EXERCISE GOAL: This exercise calls for the whole listing to be given again exactly, without images.

LISTED ENTRIES:
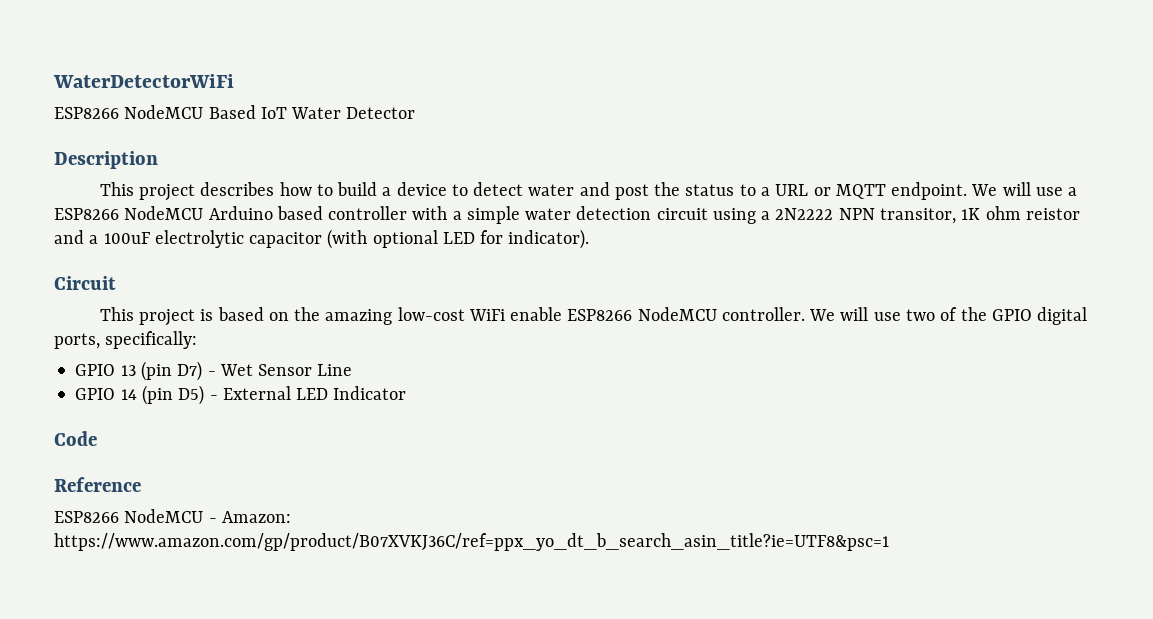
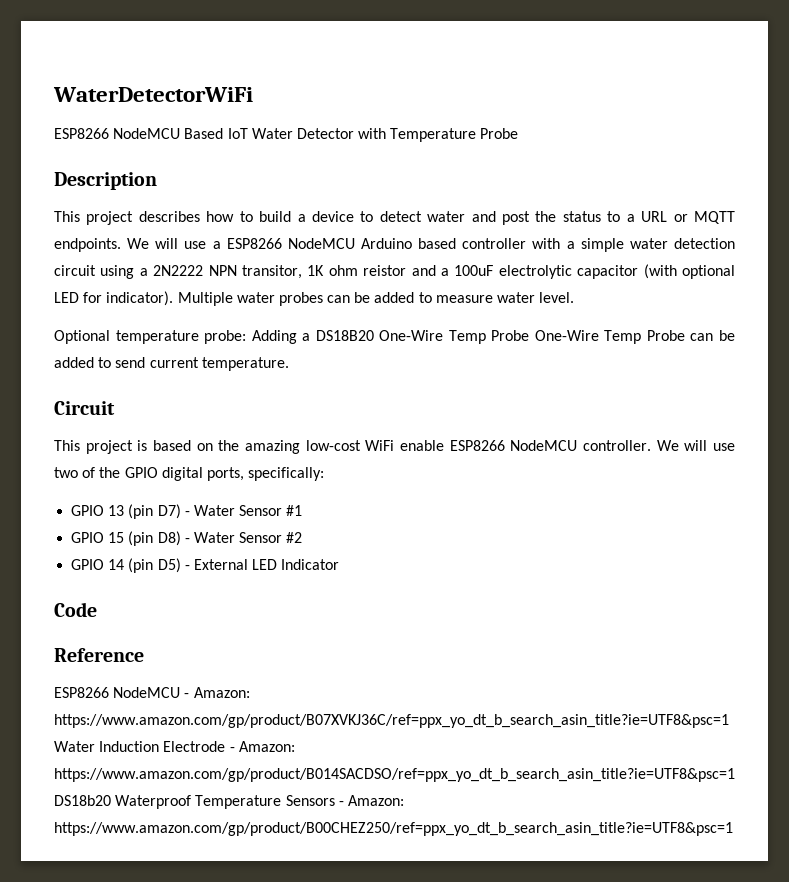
(416, 113) none -> [358,128,519,142] with Temperature Probe
[891,182,968,200] endpoint. -> [54,238,121,252] endpoints.
(590, 239) none -> [177,292,575,306] [54,330,736,344] [54,357,289,371] Multiple water probes can be added to measure water level. // Optional temperature probe: Adding a DS18B20 One-Wire Temp Probe One-Wire Temp Probe can be added to send current temperature.
[219,364,353,376] Wet Sensor Line -> [193,505,303,516] [71,531,303,546] Water Sensor #1 // GPIO 15 (pin D8) - Water Sensor #2
(889, 542) none -> [54,741,295,752] [54,768,735,782] [54,795,404,809] [54,822,733,836] Water Induction Electrode - Amazon: https://www.amazon.com/gp/product/B014SACDSO/ref=ppx_yo_dt_b_search_asin_title?ie=UTF8&psc=1 DS18b20 Waterproof Temperature Sensors - Amazon: https://www.amazon.com/gp/product/B00CHEZ250/ref=ppx_yo_dt_b_search_asin_title?ie=UTF8&psc=1

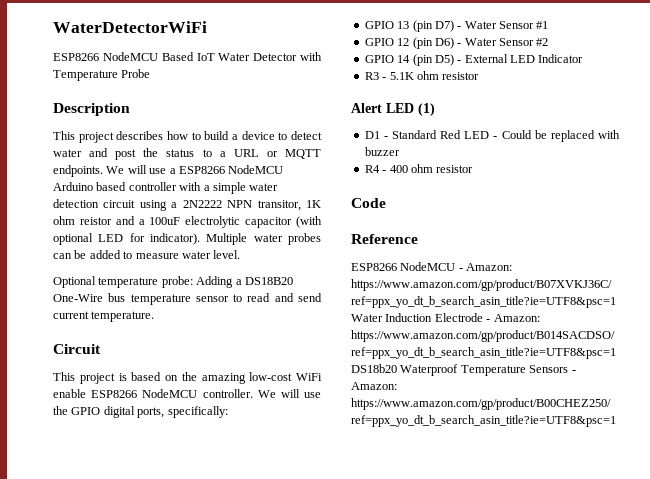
[448,330,736,344] [54,357,112,368] Temp Probe One-Wire Temp Probe can be added to -> [108,293,294,305] bus temperature sensor to read and
[54,467,96,478] two of -> (321, 395) none
[108,531,181,546] 15 (pin D8) -> [397,37,454,49] 12 (pin D6)
(340, 564) none -> [364,71,480,80] [351,103,435,116] [364,130,620,142] [364,147,400,156] [364,164,474,173] // R3 - 5.1K ohm resistor // Alert LED (1) // D1 - Standard Red LED - Could be replaced with buzzer // R4 - 400 ohm resistor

REPLY TO THE EXERCISE:
(416, 113) none -> [358,128,519,142] with Temperature Probe
[891,182,968,200] endpoint. -> [54,238,121,252] endpoints.
(590, 239) none -> [177,292,575,306] [54,330,736,344] [54,357,289,371] Multiple water probes can be added to measure water level. // Optional temperature probe: Adding a DS18B20 One-Wire Temp Probe One-Wire Temp Probe can be added to send current temperature.
[219,364,353,376] Wet Sensor Line -> [193,505,303,516] [71,531,303,546] Water Sensor #1 // GPIO 15 (pin D8) - Water Sensor #2
(889, 542) none -> [54,741,295,752] [54,768,735,782] [54,795,404,809] [54,822,733,836] Water Induction Electrode - Amazon: https://www.amazon.com/gp/product/B014SACDSO/ref=ppx_yo_dt_b_search_asin_title?ie=UTF8&psc=1 DS18b20 Waterproof Temperature Sensors - Amazon: https://www.amazon.com/gp/product/B00CHEZ250/ref=ppx_yo_dt_b_search_asin_title?ie=UTF8&psc=1

[448,330,736,344] [54,357,112,368] Temp Probe One-Wire Temp Probe can be added to -> [108,293,294,305] bus temperature sensor to read and
[54,467,96,478] two of -> (321, 395) none
[108,531,181,546] 15 (pin D8) -> [397,37,454,49] 12 (pin D6)
(340, 564) none -> [364,71,480,80] [351,103,435,116] [364,130,620,142] [364,147,400,156] [364,164,474,173] // R3 - 5.1K ohm resistor // Alert LED (1) // D1 - Standard Red LED - Could be replaced with buzzer // R4 - 400 ohm resistor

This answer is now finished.